Les écoutes étaient "endémiques" au Daily Mirror

Le piratage de messageries téléphoniques, mis à jour avec le scandale du News of the World du groupe Murdoch, était "endémique" au Daily Mirror, un tabloïde appartenant à un autre groupe de presse britannique, Trinity Mirror, selon un ancien journaliste. 

James Hipwell, 45 ans, qui a travaillé deux ans jusqu'en 2000 pour le Daily Mirror, principal concurrent du "Sun" de Murdoch, a indiqué au quotidien The Independent que la pratique était courante dans le journal.  "Vous saviez ce que les gens autour de vous faisaient", a-t-il assuré.

"Ils appelaient une célébrité avec un téléphone, et quand on leur répondait, ils raccrochaient. A ce stade, un autre téléphone était sur la boîte vocale de la célébrité, et ils pouvaient taper le code, 9999 ou 0000" pour accéder aux messages. 

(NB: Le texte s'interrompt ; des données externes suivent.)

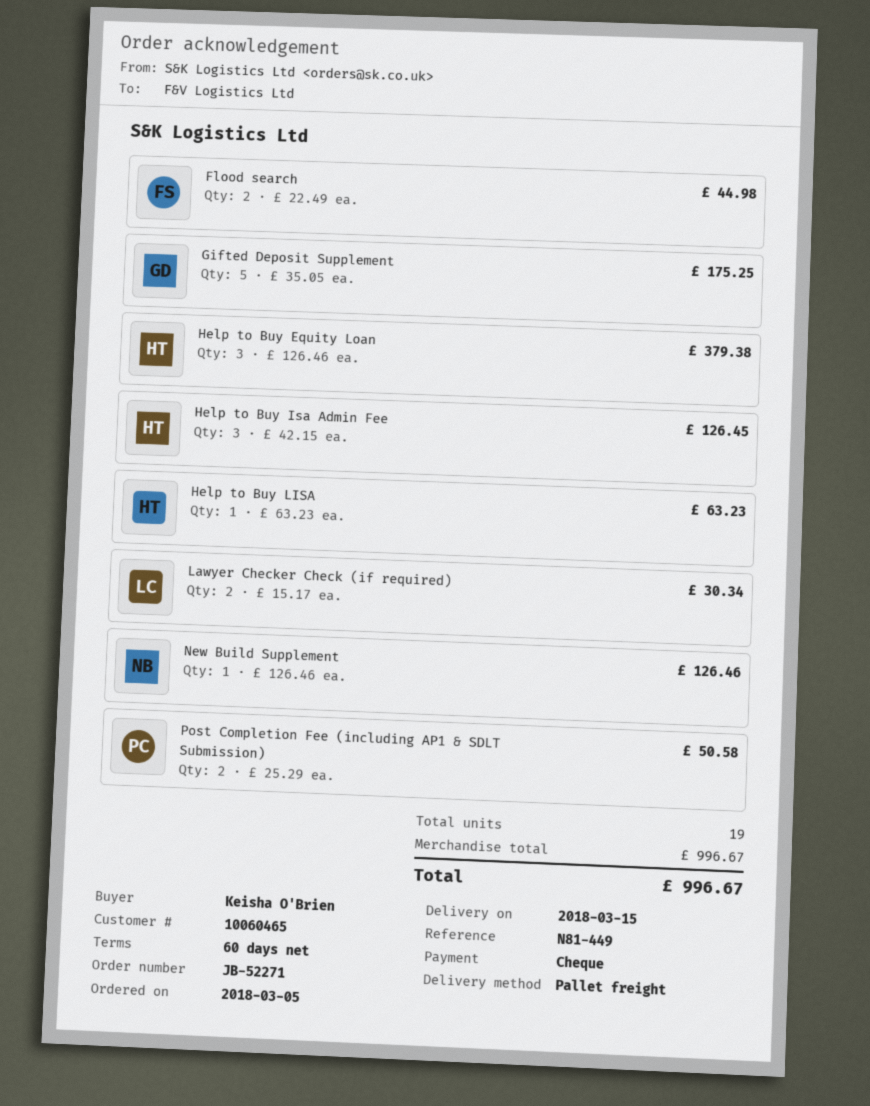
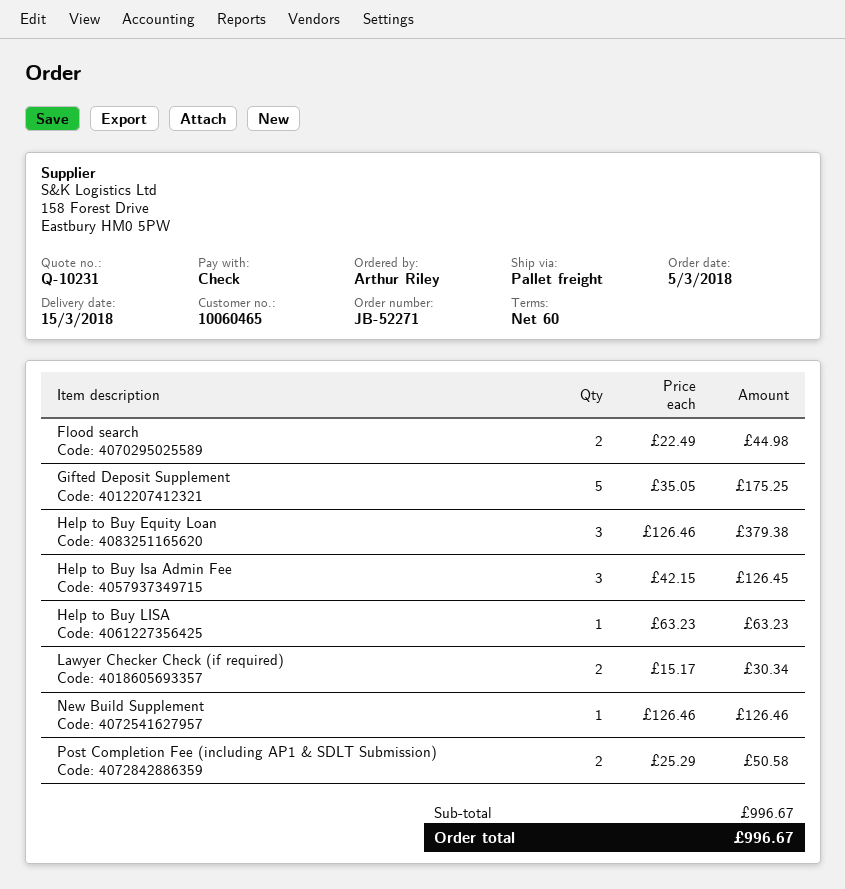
ordered by: Keisha O'Brien -> Arthur Riley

Selon lui, les écoutes étaient également pratiquées dans les autres journaux du groupe, dont The People, où travaillait le journaliste Sean Hoare, passé ensuite au News of the World et qui a le premier rompu la loi du silence en révélant à quel point les écoutes étaient répandues. 

James Hipwell, qui travaillait pour le service économique du Daily Mirror, a été licencié et condamné par la justice pour avoir manipulé des cours de bourse. 

Un autre journaliste, anonyme, ayant "travaillé pendant la dernière décennie" pour le Sunday Mirror a assuré dans le programme Newsnight de la BBC vendredi soir que "les écoutes étaient pratiquées quotidiennement", rapporte le site internet de la BBC.  Il a indiqué avoir assisté personnellement au piratage de la messagerie de l'actrice Liz Hurley. 

L'utilisation d'acteurs, qui se faisaient passer pour des célébrités pour obtenir des informations étaient également généralisée, selon lui.  Le groupe Trinity Mirror a publié un communiqué assurant que "nos journalistes travaillent dans les limites de la loi et du code de conduite" des journalistes.